Histórias do Alvito
ORÁCULO
O maior amigo que tive nesta vida e nas próximas (se existirem), chamava-se João Baptista. Era multi-talentoso. Falava um inglês sem jaça. Driblava, centrava e chutava forte com os dois pés. Criativo que só, imitava vozes, fazia personagens, provocava diálogos absurdos, segundo ele: – Só para criar uma polêmica. Uma inteligência absurda que disfarçava com bom humor.
Mas não era só isso. João era poeta, dos bons. Um dos seus poemas, que ele desprezava como “obra de juventude”, continha versos que nunca olvidei:
“O esmero,
com o qual,
lapidou-se
Um véu de primavera
Palpita nalguma
Sombria prateleira
Sebos do centro”
Foi dedicado a uma moça de pele alva e cabelos negros que ele tratava pelo nome imaginário de Natasha.
Pois às vezes fazemos tudo certo (assim achamos) e nada dá certo. De forma contundente, espetacular, inesquecível.

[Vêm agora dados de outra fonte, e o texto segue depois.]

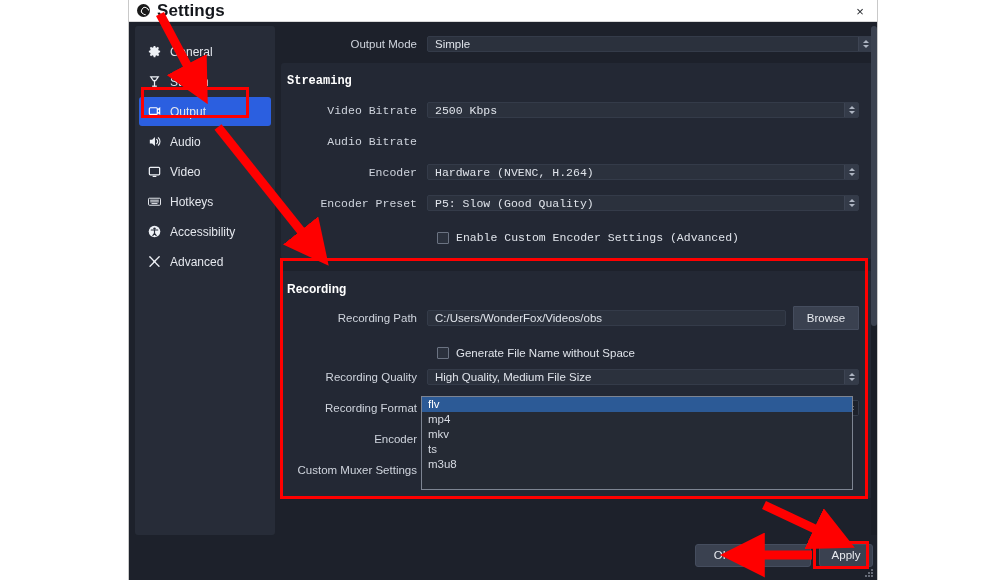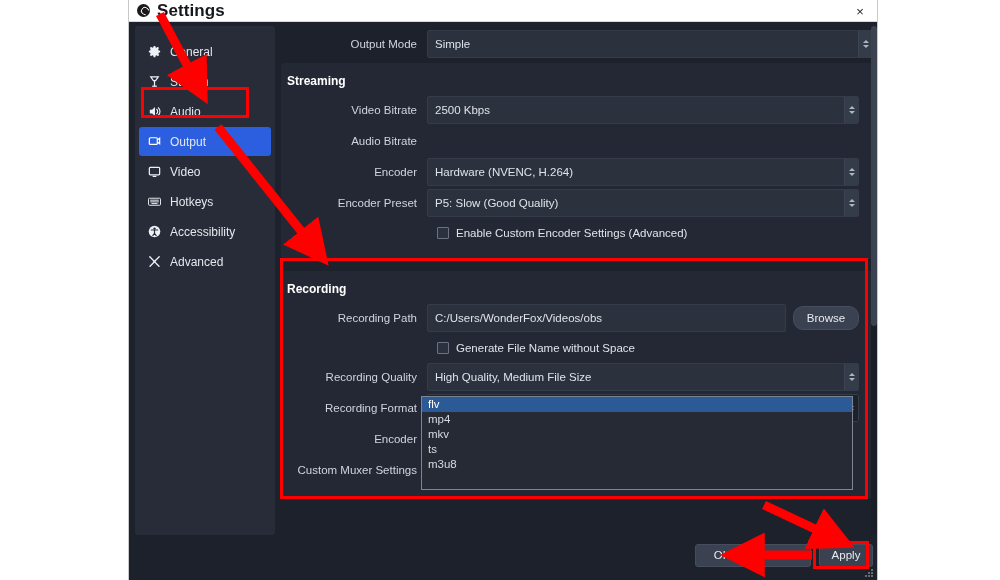--- a/index.html
+++ b/index.html
@@ -87,21 +87,21 @@
     display: flex; align-items: center;
     height: 24px; margin-bottom: 7px;
   }
   .row-label {
     width: 146px; flex: none; text-align: right;
     padding-right: 10px;
     color: #cfd4dd; font-size: 11.5px;
   }
   .field {
     flex: 1 1 auto;
-    height: 28px;
+    height: 16px;
     background: #2b313d;
     border: 1px solid #343b49;
     border-radius: 2px;
     display: flex; align-items: center;
     padding-left: 7px;
     color: #dfe3ea; font-size: 11.5px;
     position: relative;
   }
   .spin {
     position: absolute; right: 0; top: 0;
@@ -125,36 +125,36 @@
     margin-bottom: 10px;
   }
   .panel {
     background: #232834;
     border-radius: 3px;
     padding: 11px 14px 9px 0;
   }
   .panel .section-hdr { margin-left: 6px; }
 
   .check-row {
-    display: flex; align-items: center;
+    display: flex; align-items: flex-end;
     height: 22px; margin-bottom: 6px;
     padding-left: 156px;
   }
   .checkbox {
     width: 12px; height: 12px; flex: none;
     border: 1px solid #6b7382;
     background: #2b313d; border-radius: 1px;
     margin-right: 7px;
   }
   .check-label { color: #dfe3ea; font-size: 11.5px; }
 
   .browse-btn {
     flex: none; width: 66px; height: 24px; margin-left: 7px;
     background: #3a4150;
-    border: 1px solid #454d5e; border-radius: 10px;
+    border: 1px solid #454d5e; border-radius: 1px;
     color: #e8ebf0; font-size: 11.5px;
     display: flex; align-items: center; justify-content: center;
   }
 
   
   .dropdown {
     position: absolute;
     left: 292px; top: 396px;
     width: 432px; height: 94px;
     background: #252a34;
@@ -242,38 +242,38 @@
         <span class="nav-ico">
           <svg width="15" height="15" viewBox="0 0 16 16" fill="none" stroke="#eef1f6" stroke-width="1.3">
             <path d="M4 3 L12 3 L9.2 7 L6.8 7 Z"></path>
             <line x1="8" y1="7" x2="8" y2="13"></line>
             <line x1="5.5" y1="13" x2="10.5" y2="13"></line>
           </svg>
         </span>
         <span class="nav-label">Stream</span>
       </div>
 
+      <div class="nav-item selected">
+        <span class="nav-ico">
+          <svg width="15" height="15" viewBox="0 0 16 16" fill="none" stroke="#ffffff" stroke-width="1.3">
+            <rect x="2.5" y="4" width="8.5" height="7" rx="1"></rect>
+            <path d="M11 6.5 L13.5 4.5 L13.5 10.5 L11 8.5"></path>
+          </svg>
+        </span>
+        <span class="nav-label">Output</span>
+      </div>
+
       <div class="nav-item">
         <span class="nav-ico">
           <svg width="15" height="15" viewBox="0 0 16 16">
             <path d="M3 6 L5.5 6 L8.5 3.3 L8.5 12.7 L5.5 10 L3 10 Z" fill="#eef1f6"></path>
             <path d="M10.3 5.6a3.2 3.2 0 0 1 0 4.8M12.1 4a5.5 5.5 0 0 1 0 8" fill="none" stroke="#eef1f6" stroke-width="1.2" stroke-linecap="round"></path>
           </svg>
         </span>
         <span class="nav-label">Audio</span>
-      </div>
-
-      <div class="nav-item selected">
-        <span class="nav-ico">
-          <svg width="15" height="15" viewBox="0 0 16 16" fill="none" stroke="#ffffff" stroke-width="1.3">
-            <rect x="2.5" y="4" width="8.5" height="7" rx="1"></rect>
-            <path d="M11 6.5 L13.5 4.5 L13.5 10.5 L11 8.5"></path>
-          </svg>
-        </span>
-        <span class="nav-label">Output</span>
       </div>
 
       <div class="nav-item">
         <span class="nav-ico">
           <svg width="15" height="15" viewBox="0 0 16 16" fill="none" stroke="#eef1f6" stroke-width="1.3">
             <rect x="2.5" y="3.5" width="11" height="8" rx="1"></rect>
             <line x1="6" y1="13.2" x2="10" y2="13.2"></line>
           </svg>
         </span>
         <span class="nav-label">Video</span>
@@ -323,21 +323,21 @@
         <div class="row-label">Output Mode</div>
         <div class="field">
           <span>Simple</span>
           <span class="spin">
             <span class="up"></span>
               <span class="dn"></span>
           </span>
         </div>
       </div>
 
-      <div class="panel" style="margin-top:6px;">
+      <div class="panel" style="margin-top:6px;font-family:Liberation Mono, monospace;">
         <div class="section-hdr">Streaming</div>
 
         <div class="row">
           <div class="row-label">Video Bitrate</div>
           <div class="field">
             <span>2500 Kbps</span>
             <span class="spin">
               <span class="up"></span>
                 <span class="dn"></span>
             </span>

Aí você entra no avião, coloca os fones e aperta o botão para a sua melhor playlist de rock’n’roll. É nessa hora que os deuses enviam um oráculo tão perfeito que é cantado por uma banda com o nome de Os pássaros (The Byrds):
To everything (turn, turn, turn)
There is a season (turn, turn, turn)
And a time to every purpose, under heaven
A time to be born, a time to die
A time to plant, a time to reap
A time to kill, a time to heal
A time to laugh, a time to weep
To everything (turn, turn, turn)
There is a season (turn, turn, turn)
And a time to every purpose, under heaven
A time to build up, a time to break down
A time to dance, a time to mourn
A time to cast away stones, a time to gather stones together
To everything (turn, turn, turn)
There is a season (turn, turn, turn)
And a time to every purpose, under heaven
A time of love, a time of hate
A time of war, a time of peace
A time you may embrace, a time to refrain from embracing
To everything (turn, turn, turn)
There is a season (turn, turn, turn)
And a time to every purpose, under heaven
A time to gain, a time to lose
A time to rend, a time to sew
A time for love, a time for hate
A time for peace, I swear it’s not too late
Para tudo (mude! mude! mude!)
Há uma estação
E um tempo para cada propósito, debaixo do céu
Um tempo para nascer, um tempo para morrer
Um tempo para plantar, um tempo para colher
Um tempo para matar, um tempo para curar
Um tempo para rir, um tempo para chorar
Para tudo (mude! mude! mude!)
Há uma estação (mude! mude! mude!)
E um tempo para cada propósito debaixo do céu
Um tempo para construir, um tempo para demolir
Um tempo para dançar, um tempo para o luto
Um tempo para arremessar pedras, outro para juntá-las
Um tempo de amor, um tempo de ódio
Um tempo de guerra, um tempo de paz
Um tempo para ser abraçado, outro para ser evitado
Para tudo (mude! mude! mude!)
Há uma estação
E um tempo para cada propósito, debaixo do céu
Um tempo de ganhar, um tempo de perder
Um tempo para o amor , um tempo para o ódio
Um tempo para a paz, eu juro que não é muito tarde
Se a vida não para nunca, como diz Riobaldo, sigamos em frente, para uma nova estação de paz. E, quem sabe, amor. Mais cedo ou mais tarde, com ou sem véu, a primavera vem.